Try it> Return every record below exactly as given.

Record excerpts>
══════════

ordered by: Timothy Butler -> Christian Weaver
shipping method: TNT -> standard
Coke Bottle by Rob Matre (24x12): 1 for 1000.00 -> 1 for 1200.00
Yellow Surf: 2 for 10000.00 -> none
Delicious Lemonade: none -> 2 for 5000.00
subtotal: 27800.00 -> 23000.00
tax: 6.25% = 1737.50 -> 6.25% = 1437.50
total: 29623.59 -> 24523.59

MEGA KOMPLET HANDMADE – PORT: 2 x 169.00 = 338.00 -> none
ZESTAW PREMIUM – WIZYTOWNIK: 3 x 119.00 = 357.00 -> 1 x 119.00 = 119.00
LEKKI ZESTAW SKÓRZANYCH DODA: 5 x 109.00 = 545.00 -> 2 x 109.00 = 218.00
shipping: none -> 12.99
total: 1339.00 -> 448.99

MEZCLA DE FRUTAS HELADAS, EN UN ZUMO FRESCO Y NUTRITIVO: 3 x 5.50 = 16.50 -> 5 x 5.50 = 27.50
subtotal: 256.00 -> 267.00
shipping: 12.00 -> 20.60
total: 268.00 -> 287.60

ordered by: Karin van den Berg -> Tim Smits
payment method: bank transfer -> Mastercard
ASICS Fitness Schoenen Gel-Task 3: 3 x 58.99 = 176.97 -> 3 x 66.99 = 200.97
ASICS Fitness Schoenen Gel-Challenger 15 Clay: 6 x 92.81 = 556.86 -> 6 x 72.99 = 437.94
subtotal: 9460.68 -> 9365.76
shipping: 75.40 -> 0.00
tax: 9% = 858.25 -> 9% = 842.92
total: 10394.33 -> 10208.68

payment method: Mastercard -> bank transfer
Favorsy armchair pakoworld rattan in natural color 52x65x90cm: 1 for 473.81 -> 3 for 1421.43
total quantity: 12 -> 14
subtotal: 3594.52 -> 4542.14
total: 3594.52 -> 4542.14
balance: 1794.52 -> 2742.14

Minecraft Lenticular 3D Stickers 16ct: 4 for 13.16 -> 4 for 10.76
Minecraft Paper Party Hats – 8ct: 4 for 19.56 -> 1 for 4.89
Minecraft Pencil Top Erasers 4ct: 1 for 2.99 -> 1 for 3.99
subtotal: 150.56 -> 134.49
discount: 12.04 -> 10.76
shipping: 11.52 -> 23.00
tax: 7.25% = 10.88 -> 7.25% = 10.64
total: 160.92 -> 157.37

══════════

Reply>
ordered by: Timothy Butler -> Christian Weaver
shipping method: TNT -> standard
Coke Bottle by Rob Matre (24x12): 1 for 1000.00 -> 1 for 1200.00
Yellow Surf: 2 for 10000.00 -> none
Delicious Lemonade: none -> 2 for 5000.00
subtotal: 27800.00 -> 23000.00
tax: 6.25% = 1737.50 -> 6.25% = 1437.50
total: 29623.59 -> 24523.59

MEGA KOMPLET HANDMADE – PORT: 2 x 169.00 = 338.00 -> none
ZESTAW PREMIUM – WIZYTOWNIK: 3 x 119.00 = 357.00 -> 1 x 119.00 = 119.00
LEKKI ZESTAW SKÓRZANYCH DODA: 5 x 109.00 = 545.00 -> 2 x 109.00 = 218.00
shipping: none -> 12.99
total: 1339.00 -> 448.99

MEZCLA DE FRUTAS HELADAS, EN UN ZUMO FRESCO Y NUTRITIVO: 3 x 5.50 = 16.50 -> 5 x 5.50 = 27.50
subtotal: 256.00 -> 267.00
shipping: 12.00 -> 20.60
total: 268.00 -> 287.60

ordered by: Karin van den Berg -> Tim Smits
payment method: bank transfer -> Mastercard
ASICS Fitness Schoenen Gel-Task 3: 3 x 58.99 = 176.97 -> 3 x 66.99 = 200.97
ASICS Fitness Schoenen Gel-Challenger 15 Clay: 6 x 92.81 = 556.86 -> 6 x 72.99 = 437.94
subtotal: 9460.68 -> 9365.76
shipping: 75.40 -> 0.00
tax: 9% = 858.25 -> 9% = 842.92
total: 10394.33 -> 10208.68

payment method: Mastercard -> bank transfer
Favorsy armchair pakoworld rattan in natural color 52x65x90cm: 1 for 473.81 -> 3 for 1421.43
total quantity: 12 -> 14
subtotal: 3594.52 -> 4542.14
total: 3594.52 -> 4542.14
balance: 1794.52 -> 2742.14

Minecraft Lenticular 3D Stickers 16ct: 4 for 13.16 -> 4 for 10.76
Minecraft Paper Party Hats – 8ct: 4 for 19.56 -> 1 for 4.89
Minecraft Pencil Top Erasers 4ct: 1 for 2.99 -> 1 for 3.99
subtotal: 150.56 -> 134.49
discount: 12.04 -> 10.76
shipping: 11.52 -> 23.00
tax: 7.25% = 10.88 -> 7.25% = 10.64
total: 160.92 -> 157.37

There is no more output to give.